Records from a data collection
————

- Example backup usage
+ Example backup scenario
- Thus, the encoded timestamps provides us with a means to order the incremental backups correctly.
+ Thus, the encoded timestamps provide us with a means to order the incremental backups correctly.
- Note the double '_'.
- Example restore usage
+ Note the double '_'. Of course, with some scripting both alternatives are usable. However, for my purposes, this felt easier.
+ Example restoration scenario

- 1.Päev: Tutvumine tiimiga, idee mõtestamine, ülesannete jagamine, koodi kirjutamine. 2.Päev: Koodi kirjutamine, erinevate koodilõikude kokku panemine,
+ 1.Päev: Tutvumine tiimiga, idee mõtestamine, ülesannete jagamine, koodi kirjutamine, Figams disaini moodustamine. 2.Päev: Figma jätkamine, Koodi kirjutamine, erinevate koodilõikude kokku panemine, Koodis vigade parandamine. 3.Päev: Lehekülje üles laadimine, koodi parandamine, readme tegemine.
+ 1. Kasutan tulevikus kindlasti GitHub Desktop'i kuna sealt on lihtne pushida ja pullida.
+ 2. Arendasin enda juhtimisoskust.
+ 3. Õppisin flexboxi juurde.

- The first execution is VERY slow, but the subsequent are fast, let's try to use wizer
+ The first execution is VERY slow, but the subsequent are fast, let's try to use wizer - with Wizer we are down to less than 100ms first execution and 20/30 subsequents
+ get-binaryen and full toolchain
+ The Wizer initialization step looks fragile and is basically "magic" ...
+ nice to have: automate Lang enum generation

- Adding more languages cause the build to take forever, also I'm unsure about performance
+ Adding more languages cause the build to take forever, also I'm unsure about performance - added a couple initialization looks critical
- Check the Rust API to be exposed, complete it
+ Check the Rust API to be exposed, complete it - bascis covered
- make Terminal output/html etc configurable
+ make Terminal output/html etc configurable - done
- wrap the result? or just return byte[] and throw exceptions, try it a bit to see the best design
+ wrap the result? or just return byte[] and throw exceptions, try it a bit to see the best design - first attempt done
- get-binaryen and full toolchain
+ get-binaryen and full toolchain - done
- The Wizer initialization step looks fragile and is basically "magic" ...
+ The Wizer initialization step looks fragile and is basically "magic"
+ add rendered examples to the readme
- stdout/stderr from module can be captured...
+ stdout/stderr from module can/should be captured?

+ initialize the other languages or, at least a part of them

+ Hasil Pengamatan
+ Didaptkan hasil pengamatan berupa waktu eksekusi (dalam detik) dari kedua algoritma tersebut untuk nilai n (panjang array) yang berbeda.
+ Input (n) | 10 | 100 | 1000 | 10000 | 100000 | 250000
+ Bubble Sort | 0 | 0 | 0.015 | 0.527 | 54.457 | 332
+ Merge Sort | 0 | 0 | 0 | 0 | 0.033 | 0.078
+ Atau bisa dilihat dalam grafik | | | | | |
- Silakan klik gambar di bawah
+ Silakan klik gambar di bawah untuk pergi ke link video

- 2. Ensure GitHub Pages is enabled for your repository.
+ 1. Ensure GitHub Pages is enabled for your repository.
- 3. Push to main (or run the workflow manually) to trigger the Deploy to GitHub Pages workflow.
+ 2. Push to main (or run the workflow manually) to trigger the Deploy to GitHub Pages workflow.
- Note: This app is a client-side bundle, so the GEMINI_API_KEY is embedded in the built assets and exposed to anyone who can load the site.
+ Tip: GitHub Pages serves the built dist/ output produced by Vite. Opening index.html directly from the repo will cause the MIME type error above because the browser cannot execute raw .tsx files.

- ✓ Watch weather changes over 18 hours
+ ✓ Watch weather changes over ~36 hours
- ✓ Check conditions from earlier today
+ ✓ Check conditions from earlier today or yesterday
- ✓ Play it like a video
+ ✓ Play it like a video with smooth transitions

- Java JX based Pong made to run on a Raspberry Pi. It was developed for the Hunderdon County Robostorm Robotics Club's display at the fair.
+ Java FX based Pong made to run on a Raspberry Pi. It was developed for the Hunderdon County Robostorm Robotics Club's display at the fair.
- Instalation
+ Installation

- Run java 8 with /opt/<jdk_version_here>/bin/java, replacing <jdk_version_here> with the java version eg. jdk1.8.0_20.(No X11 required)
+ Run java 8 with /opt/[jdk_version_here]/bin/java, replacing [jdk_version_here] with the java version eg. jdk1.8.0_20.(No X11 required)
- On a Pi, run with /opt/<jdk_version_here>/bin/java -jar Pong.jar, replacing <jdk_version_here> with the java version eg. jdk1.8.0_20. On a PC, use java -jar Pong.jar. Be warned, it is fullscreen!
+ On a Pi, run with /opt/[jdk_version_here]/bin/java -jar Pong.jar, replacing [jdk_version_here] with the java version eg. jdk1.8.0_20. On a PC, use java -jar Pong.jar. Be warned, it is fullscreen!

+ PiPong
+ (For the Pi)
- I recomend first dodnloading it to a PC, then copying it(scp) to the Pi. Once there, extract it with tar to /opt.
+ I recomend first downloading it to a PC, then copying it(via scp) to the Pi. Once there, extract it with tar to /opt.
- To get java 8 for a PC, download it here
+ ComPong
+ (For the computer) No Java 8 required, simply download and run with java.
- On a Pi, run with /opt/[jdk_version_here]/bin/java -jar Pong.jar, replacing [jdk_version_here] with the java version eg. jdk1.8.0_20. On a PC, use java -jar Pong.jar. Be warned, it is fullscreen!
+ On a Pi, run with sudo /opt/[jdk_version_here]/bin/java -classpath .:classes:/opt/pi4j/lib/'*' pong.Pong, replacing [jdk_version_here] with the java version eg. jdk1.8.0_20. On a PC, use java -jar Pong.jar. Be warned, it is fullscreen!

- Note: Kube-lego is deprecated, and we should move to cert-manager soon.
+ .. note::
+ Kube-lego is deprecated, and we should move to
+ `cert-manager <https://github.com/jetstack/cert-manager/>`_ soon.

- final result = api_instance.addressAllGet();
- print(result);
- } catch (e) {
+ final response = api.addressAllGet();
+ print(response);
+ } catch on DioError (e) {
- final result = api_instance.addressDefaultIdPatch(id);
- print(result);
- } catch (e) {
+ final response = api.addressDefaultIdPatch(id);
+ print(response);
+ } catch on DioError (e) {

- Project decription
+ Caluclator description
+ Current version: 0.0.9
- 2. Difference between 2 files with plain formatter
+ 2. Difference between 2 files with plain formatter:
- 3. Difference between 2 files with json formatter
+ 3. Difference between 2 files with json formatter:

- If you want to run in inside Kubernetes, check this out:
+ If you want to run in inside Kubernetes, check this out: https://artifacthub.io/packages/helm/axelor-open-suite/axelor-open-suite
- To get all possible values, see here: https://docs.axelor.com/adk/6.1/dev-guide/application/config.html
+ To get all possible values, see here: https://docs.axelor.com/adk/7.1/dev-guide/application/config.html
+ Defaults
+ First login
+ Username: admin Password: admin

————

TASK TO COMPLETE: Which lines above hold the string "scenario"? Copy each of them.

SOLUTION:
+ Example backup scenario
+ Example restoration scenario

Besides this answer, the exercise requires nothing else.